A recent decision is an important reminder of just how risky it can be if you are not truthful during the application process. In Nabatov v. Union Mutual Fire Insurance, 2022WL 852150 (2nd Dept 2022), the court upheld a long line of cases that might not make a lot of sense to the average homeowner. The case involved a homeowner that failed to disclose that there was a swimming pool on their property when completing the insurance application process. The homeowner was approved for coverage and an insurance policy was written. The homeowner dutifully paid the policy premiums when due. There was a fire which caused significant damage to the property. After the fire, the insurance carrier learned of the pool and denied coverage stating that there was a material misrepresentation made by the homeowner.

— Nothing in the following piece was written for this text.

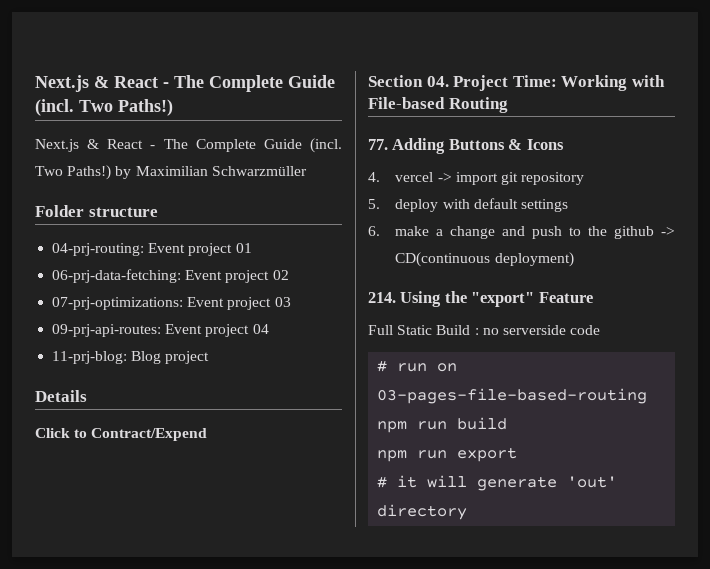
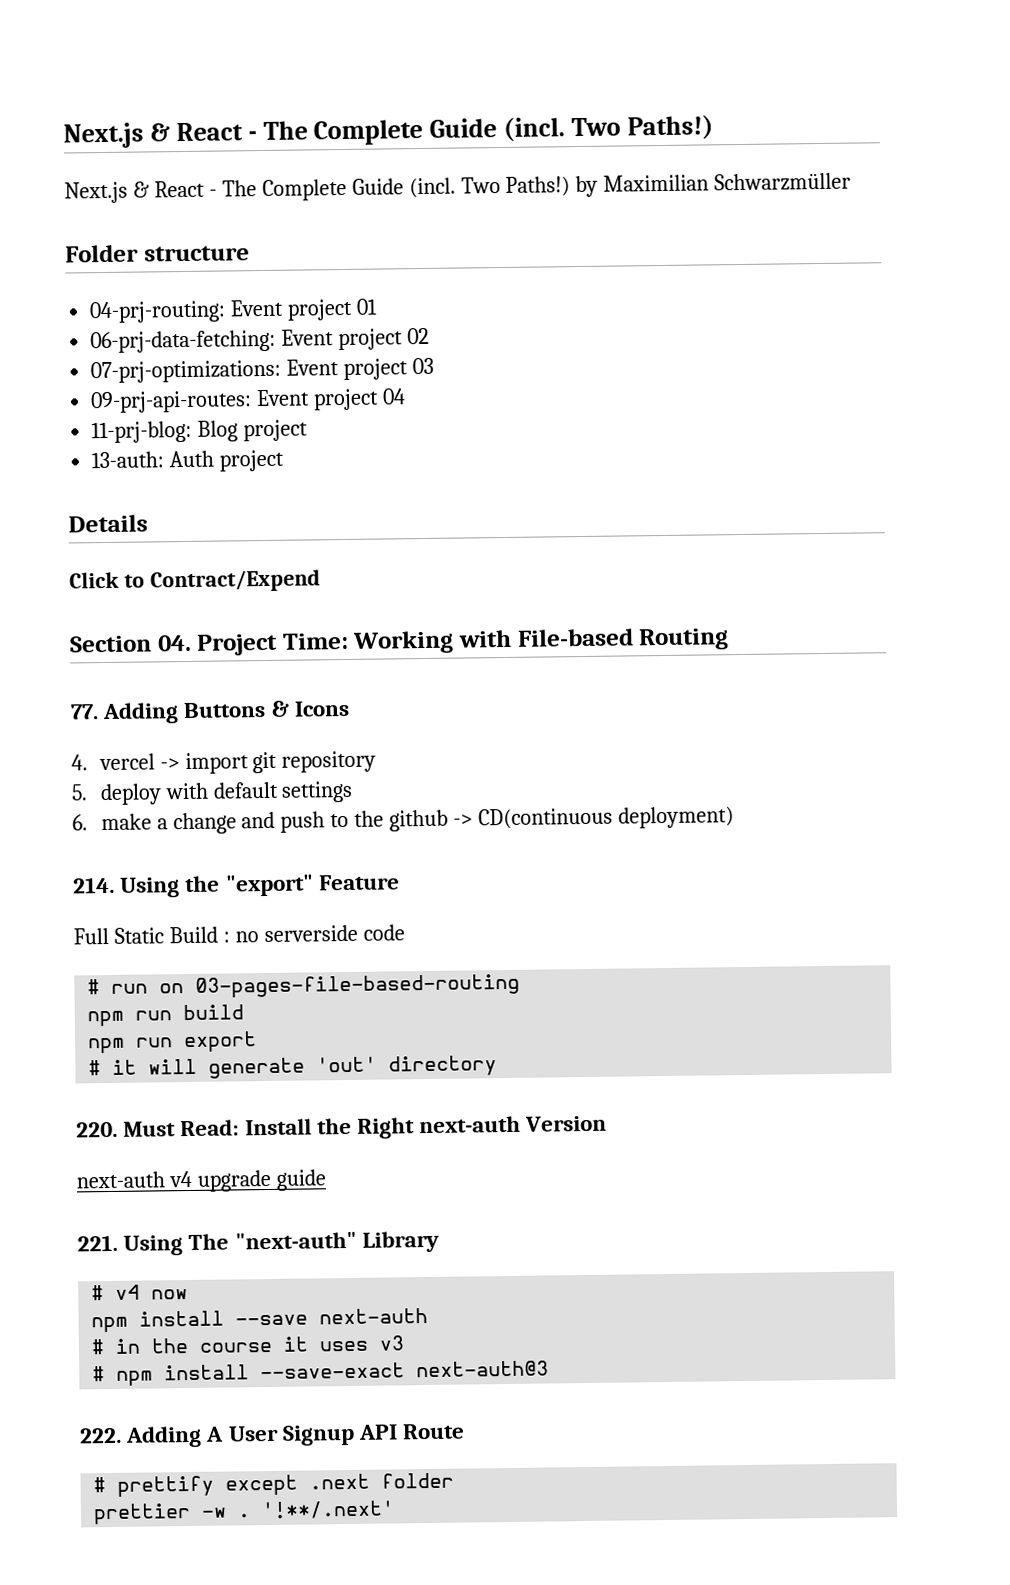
(210, 357) none -> [91,449,285,472] // 13-auth: Auth project
(468, 512) none -> [76,1115,608,1139] [76,1169,326,1192] [77,1230,439,1256] [91,1284,189,1301] [91,1308,429,1333] [91,1335,406,1355] [92,1360,550,1386] [79,1423,466,1448] [93,1472,455,1497] [93,1500,396,1525] // 220. Must Read: Install the Right next-auth Version // next-auth v4 upgrade guide // 221. Using The "next-auth" Library // # v4 now // npm install --save next-auth // # in the course it uses v3 // # npm install --save-exact next-auth@3 // 222. Adding A User Signup API Route // # prettify except .next folder // prettier -w . '!**/.next'

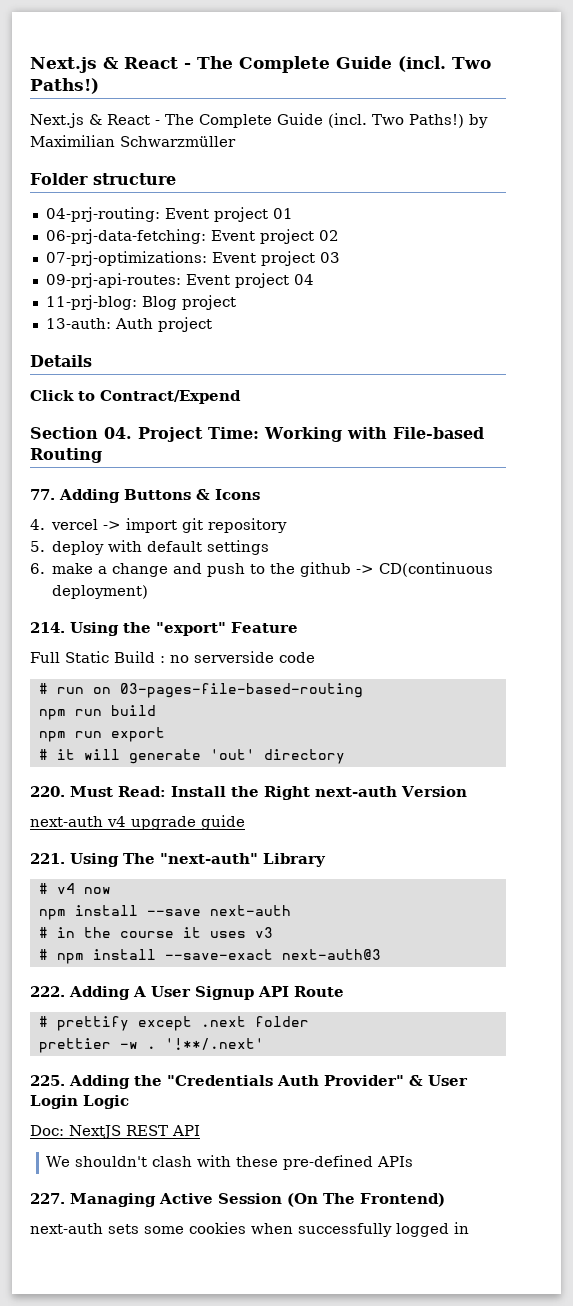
(396, 1510) none -> [30,1075,468,1089] [30,1095,129,1109] [30,1125,200,1139] [46,1155,414,1170] [30,1193,445,1207] [30,1222,469,1237] // 225. Adding the "Credentials Auth Provider" & User Login Logic // Doc: NextJS REST API // We shouldn't clash with these pre-defined APIs // 227. Managing Active Session (On The Frontend) // next-auth sets some cookies when successfully logged in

It might seem logical if there were a drowning on the property, but what does having a pool have to do with a fire? An insurance policy is nothing more than a contract. Both parties to a contract have a right to understand what it is that they are getting into and are entitled to the information they need to make an informed decision. If one side hides something important from the other, the party who did not have all of the information may be able to get out of holding up their end of the bargain. They can “rescind” the contract, effectively making it is as if the contract never existed.
In this case, the trial level court sided with the homeowner, but was reversed by the appellate level court called upon to review the trial court’s ruling. The Appellate Division of the Second Department determined the insurance company was entitled to rescission of the insurance policy based upon a “material misrepresentation” made by the homeowner. The appeals court noted that a material misrepresentation, even if innocent or unintentional, is sufficient to warrant rescission of an insurance policy.
Significantly, the insurance company won’t get out of coverage if the misrepresentation is minor. The insurance company must demonstrate that the misrepresentation is “material”. This usually amounts to the insurance company having to demonstrate that it would not have written the policy had it known the true facts, not just which it would have charged more by way of premiums. The court noted that the insurance company established that it’s underwriting guidelines provided that swimming pools were an unacceptable risk. If the homeowner had revealed the existence of the pool on the application, the insurance company would not have issued the policy.
Other issues that can make it difficult to get coverage, and therefore may be considered material misrepresentations if not disclosed, include “attractive nuisances” like trampolines, or failing to reveal that your home is vacant for extended periods of time. (See, Snowbirds Beware! Exclusions to Your Homeowners Policy Could Leave Your Home Uninsured | Rochester Law Firm – Lacy Katzen). Finally, failing to reveal that you have a dog or even fibbing about its breed can leave you without coverage. Many insurers will pass on homes with certain high risk breeds of dogs like Pit Bulls, Dobermans, and even German Shepherds. Telling the insurance company that your Pit Bull is a boxer mix may seem like a good idea, but know that such conduct may come back to bite you!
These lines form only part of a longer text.